Vibe Coding to my Travel Map
Every dot is a location I've been and taken a photo. When you see it all on a page it shows just how much is left to see!
I spent my career in technology. A 9 year run at Arthur Andersen working on development of a large financial system and then Lotus Notes, Sametime and QuickPlace along with building out a webcasting video platform long before YouTube, Teams, Messenger and Slack came along. Long forgotten names that came out just a few years ahead of their time.
I was fortunate to spend that time with an amazing team and still 24 years after we all worked together miss the camaraderie. I went from that through a winding and dim tunnel to arrive at M&S Technologies where I'd spend the next 21 years, building out solutions for optometry and ophthalmology with our Smart System 2 systems, CTS and SSVR.
All this to say I've spent a lot of time in software development, much of it prototyping new tech and getting things through proof-of-concept and ready for "real" developers who I'd then attempt to manage. Despite doing COBOL, C++, C# and some Java professionally, it wasn't my strength. Now retired and looking for some winter entertainment I've been experimenting with Claude, Gemini and ChatGPT - building book ideas, designing blog templates, and finally tackling the 200,000+ photos I've taken over 30 years.
With GPS Data embedded in the EXIF data in many of my photos I tried Gemini to extract the data so that I could see some nerdy photographer data like which focal lengths I prefer, but I also extracted the locations. I had Gemini write Python code that I could then modify to better suit me and arrived at a pretty great map of my travels.
I've loved to travel since I was a young kid and did some amazing road trips around the US as a child. My adult life had me traveling both personally, but always hundreds and hundreds of thousands of miles professionally. I'm a Million Miler on United, with another 300,000-400,000 miles on assorted other carriers. I really wanted to see it all laid out - the visual record of my adult life on a map.
Realizing that there were photos in Google Photos that weren't on my PC I looked for ways to extract the information from Google, but they make it hard to extract locations because of privacy concerns. However, Google Takeout lets you download everything with JSON files for photos with information that can then be analyzed. After a bit of trial and error and eliminating a few spurious locations such as Null Island I had my map!

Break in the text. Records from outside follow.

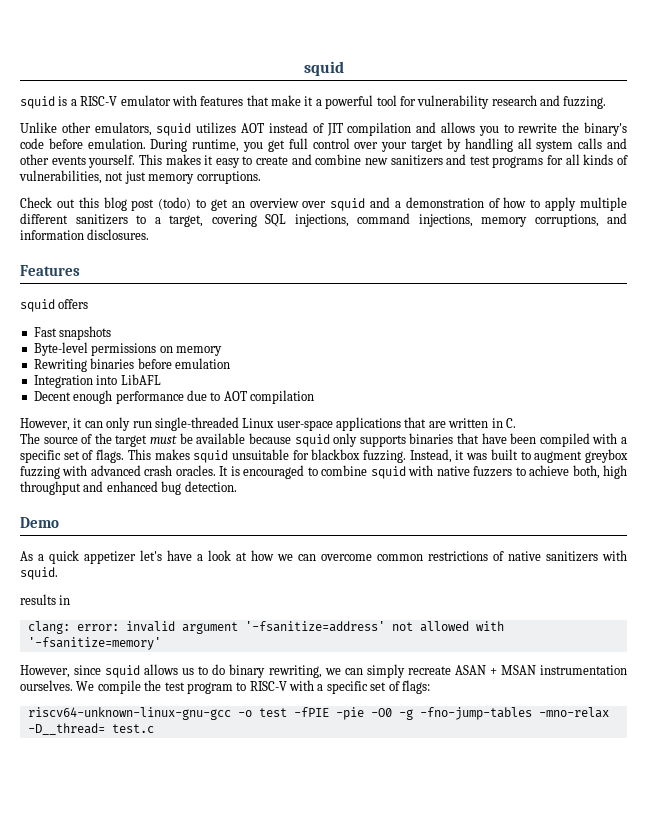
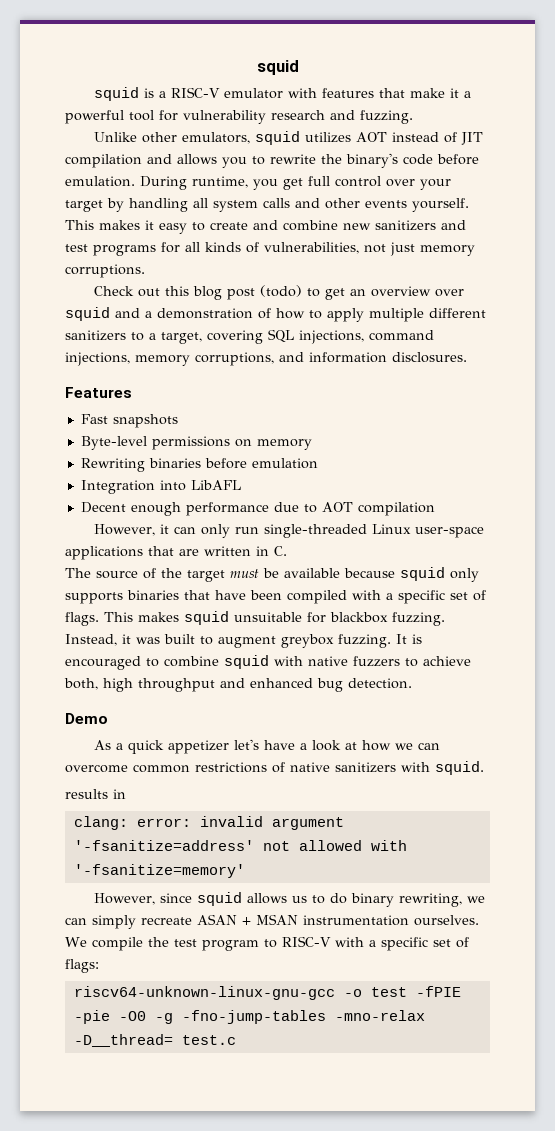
- squid offers
- Instead, it was built to augment greybox fuzzing with advanced crash oracles.
+ Instead, it was built to augment greybox fuzzing.

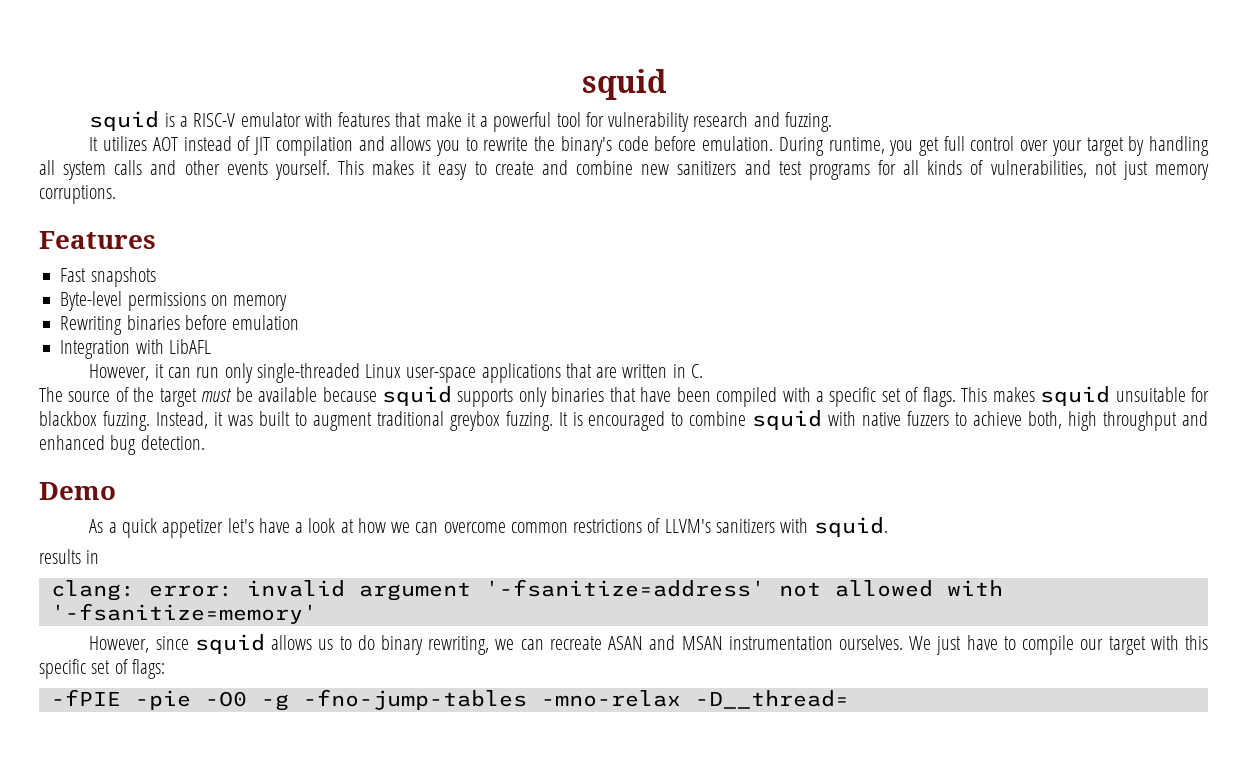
- Unlike other emulators, squid utilizes AOT instead of JIT compilation and allows you to rewrite the binary's code before emulation.
+ It utilizes AOT instead of JIT compilation and allows you to rewrite the binary's code before emulation.
- Check out this blog post (todo) to get an overview over squid and a demonstration of how to apply multiple different sanitizers to a target, covering SQL injections, command injections, memory corruptions, and information disclosures.
- Integration into LibAFL
+ Integration with LibAFL
- Decent enough performance due to AOT compilation
- However, it can only run single-threaded Linux user-space applications that are written in C.
+ However, it can run only single-threaded Linux user-space applications that are written in C.
- The source of the target must be available because squid only supports binaries that have been compiled with a specific set of flags.
+ The source of the target must be available because squid supports only binaries that have been compiled with a specific set of flags.
- Instead, it was built to augment greybox fuzzing.
+ Instead, it was built to augment traditional greybox fuzzing.
- As a quick appetizer let's have a look at how we can overcome common restrictions of native sanitizers with squid.
+ As a quick appetizer let's have a look at how we can overcome common restrictions of LLVM's sanitizers with squid.
- However, since squid allows us to do binary rewriting, we can simply recreate ASAN + MSAN instrumentation ourselves.
+ However, since squid allows us to do binary rewriting, we can recreate ASAN and MSAN instrumentation ourselves.
- We compile the test program to RISC-V with a specific set of flags:
+ We just have to compile our target with this specific set of flags:
- riscv64-unknown-linux-gnu-gcc -o test -fPIE -pie -O0 -g -fno-jump-tables -mno-relax -D__thread= test.c
+ -fPIE -pie -O0 -g -fno-jump-tables -mno-relax -D__thread=

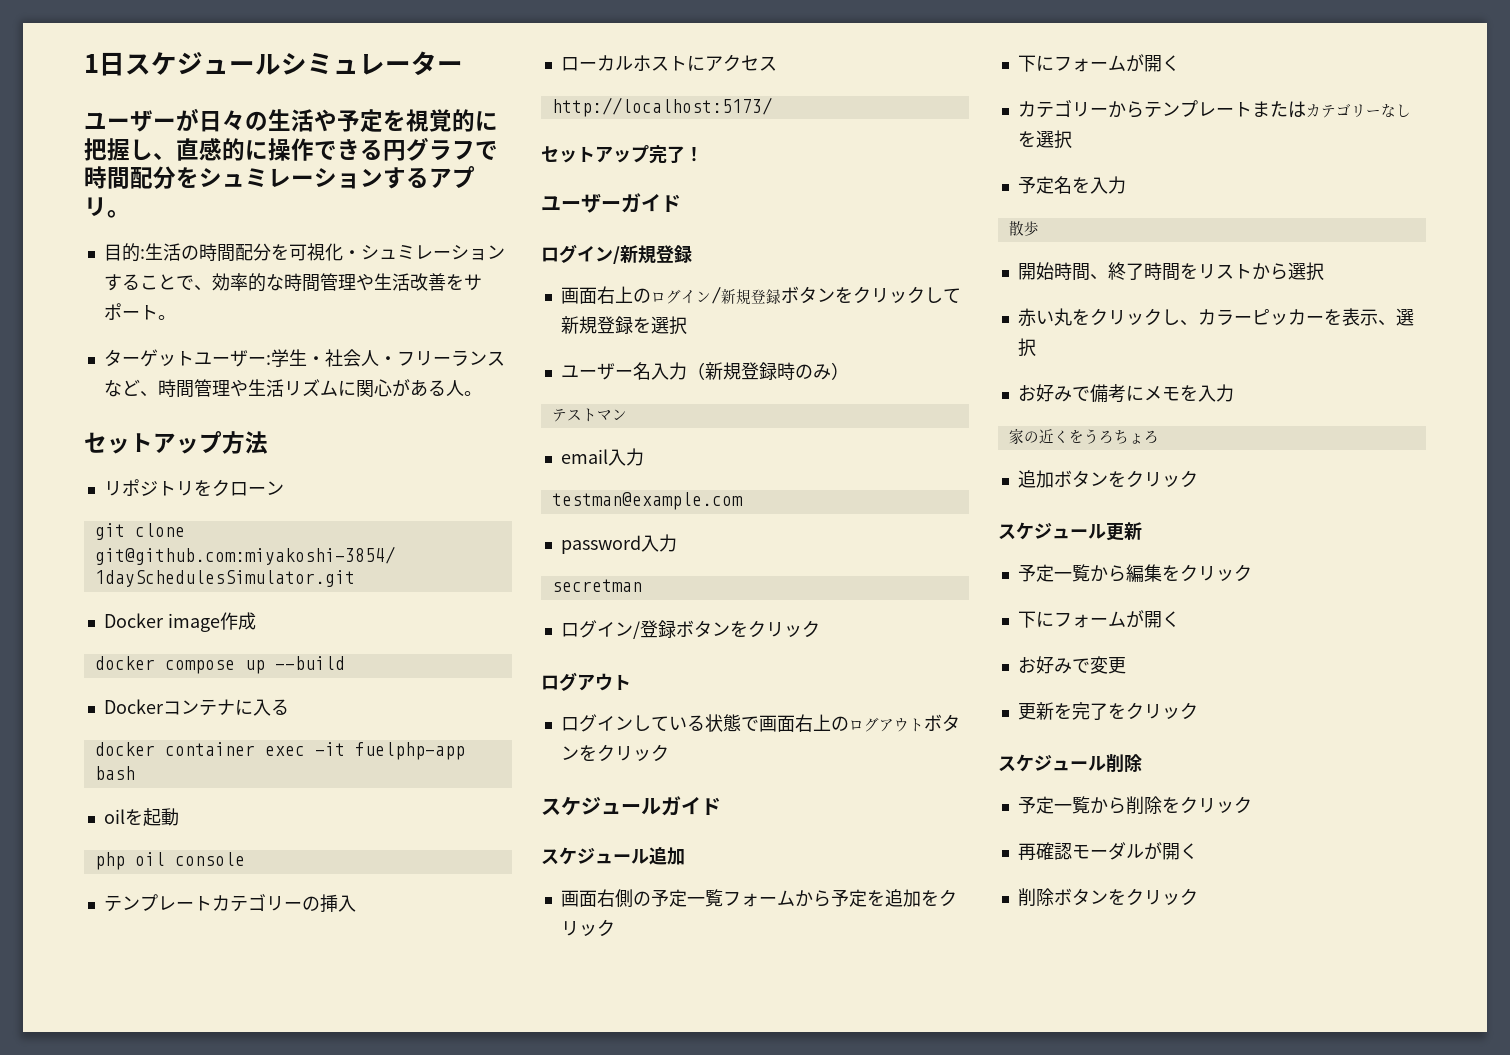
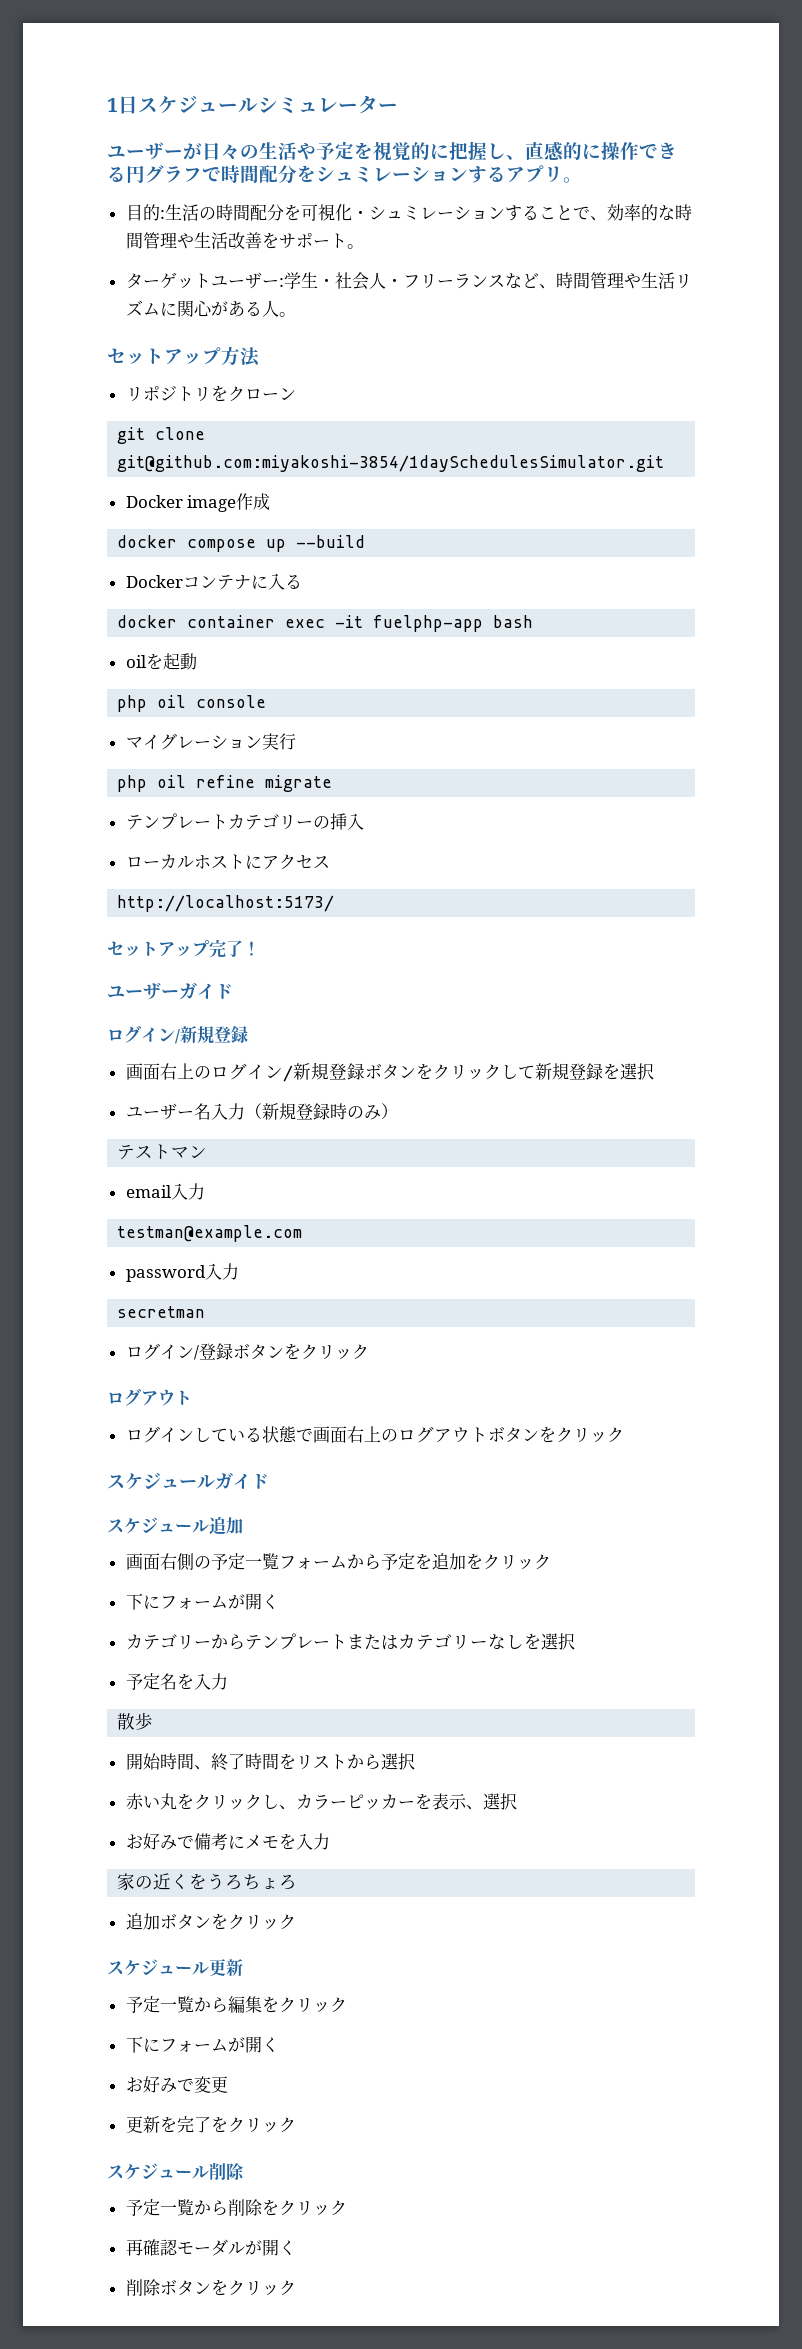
+ マイグレーション実行
+ php oil refine migrate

Null Island, for geography nerds is 0°,0° where the Prime Meridian intersects the Equator. Sometimes rather than inserting a Null or NA or just nothing, the EXIF data will get 0,0 which is then mapped to this location off the south coast of Ghana.
Having worked in 45 states and visited all 50, and done the same in nearly 20 countries while visiting another 35 on the 6 major continents I thought I had seen a good chunk of the world. When you see it all out there, though, it shows just how much left to see there is. Hopefully the world political climate will change in the years ahead some big areas of this map will be filled in with more color. There's still so much more to see and so few years yet to see it!
Vibe coding the Python needed to do this was absurdly fun. It probably helps that I know how to describe what a program should do after decades of explaining features and functions to talented developers, but I was stunned at just how quickly it could generate code. I've worked on some Android apps in Android Studio connected to Gemini and in a few hours put together an app that would have taken me 1-2 weeks to write from scratch. It is mind boggling.
I started by asking Gemini to write a Python script to extract all of the EXIF data to a CSV that can easily imported into Excel. Then I had it write a second script to extract the GPS data and create the map. Realizing that a lot of my photos from my phone were in Google Photos I faced the challenge that I could not just have Gemini extract the information already in Googles ecosystem. I had to download all of the files. 225 GB worth of photos! 114 zip files. It took nearly 12 hours to create the zips and all morning to download them! Then another script to extract the data, create a new map and see where I'd been! Once I understood how it worked, I added some locations that I visited where I didn't have GPS data in the photos and arrived at a finished map.
It is a bit humbling to see it all in one image.
Detailed US map where the lines of interstates I-80, I-90, I-10, I-40 and more are clearly shown indicating road trips across the country!